● REQUIRED WORK
Of the material below, only the lines from the line containing "shipping: none -> 9.88" down to the line containing "total: 129.99 -> 119.37" belong in the answer, written out exactly.

● RECORDS FOR THE TASK
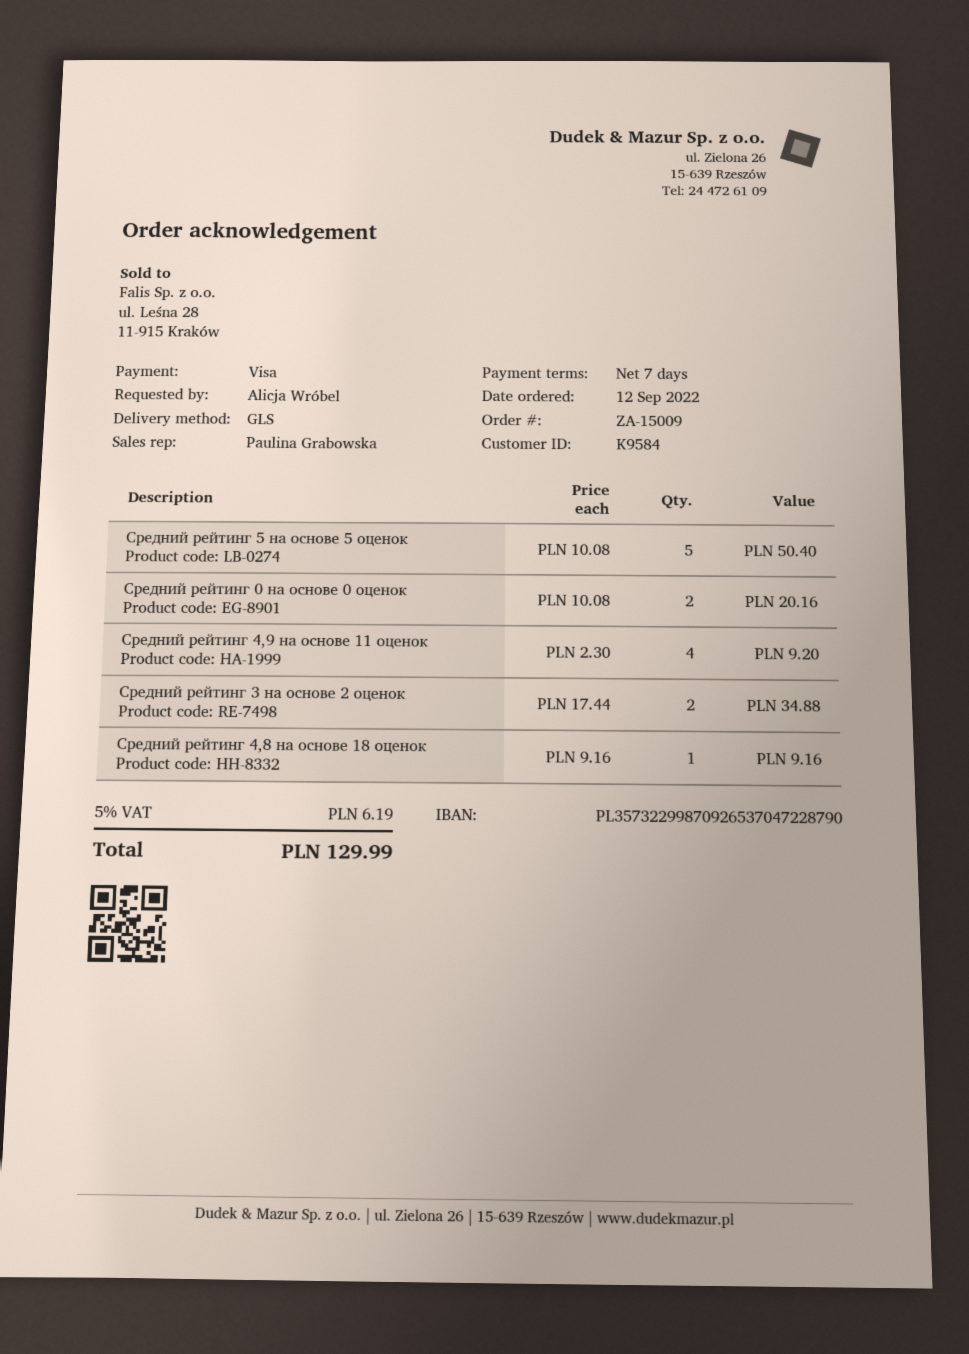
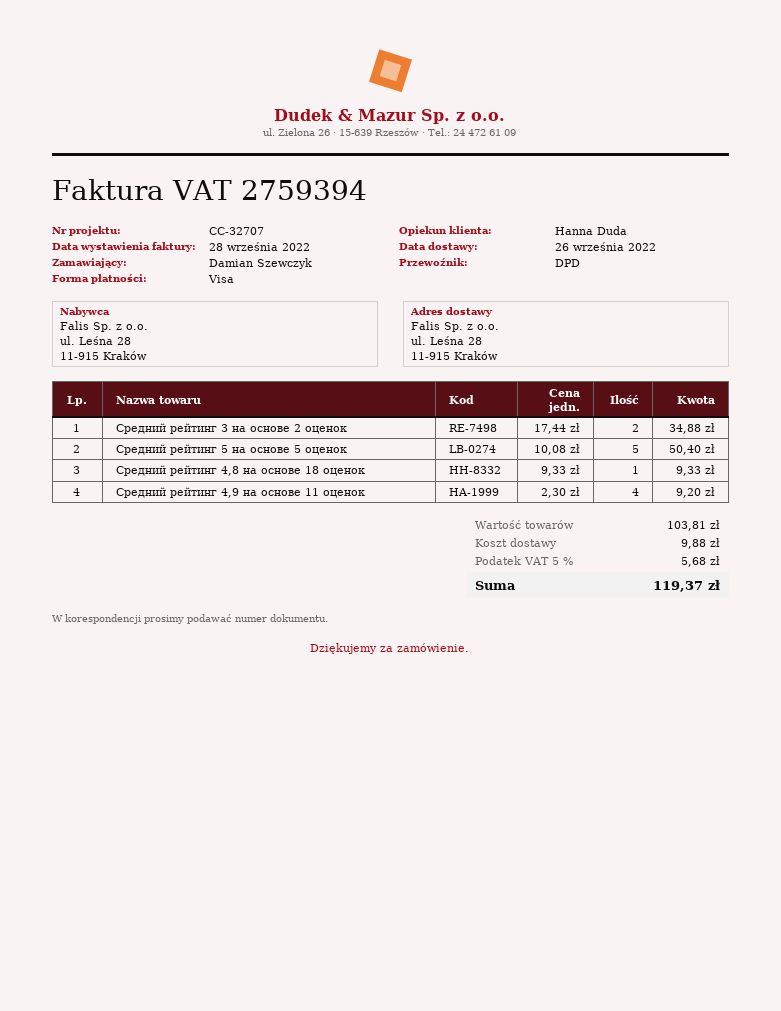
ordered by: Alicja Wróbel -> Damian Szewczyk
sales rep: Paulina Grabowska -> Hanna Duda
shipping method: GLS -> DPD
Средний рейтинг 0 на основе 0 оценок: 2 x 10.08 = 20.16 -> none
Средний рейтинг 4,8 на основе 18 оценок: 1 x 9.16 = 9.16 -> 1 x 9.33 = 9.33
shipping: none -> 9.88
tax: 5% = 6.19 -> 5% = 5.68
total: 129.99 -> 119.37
==
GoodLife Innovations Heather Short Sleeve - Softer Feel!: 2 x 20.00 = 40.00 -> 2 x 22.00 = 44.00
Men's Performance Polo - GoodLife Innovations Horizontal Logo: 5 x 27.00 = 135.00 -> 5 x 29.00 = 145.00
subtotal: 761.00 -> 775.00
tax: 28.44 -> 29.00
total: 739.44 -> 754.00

● WRITTEN RESPONSE
shipping: none -> 9.88
tax: 5% = 6.19 -> 5% = 5.68
total: 129.99 -> 119.37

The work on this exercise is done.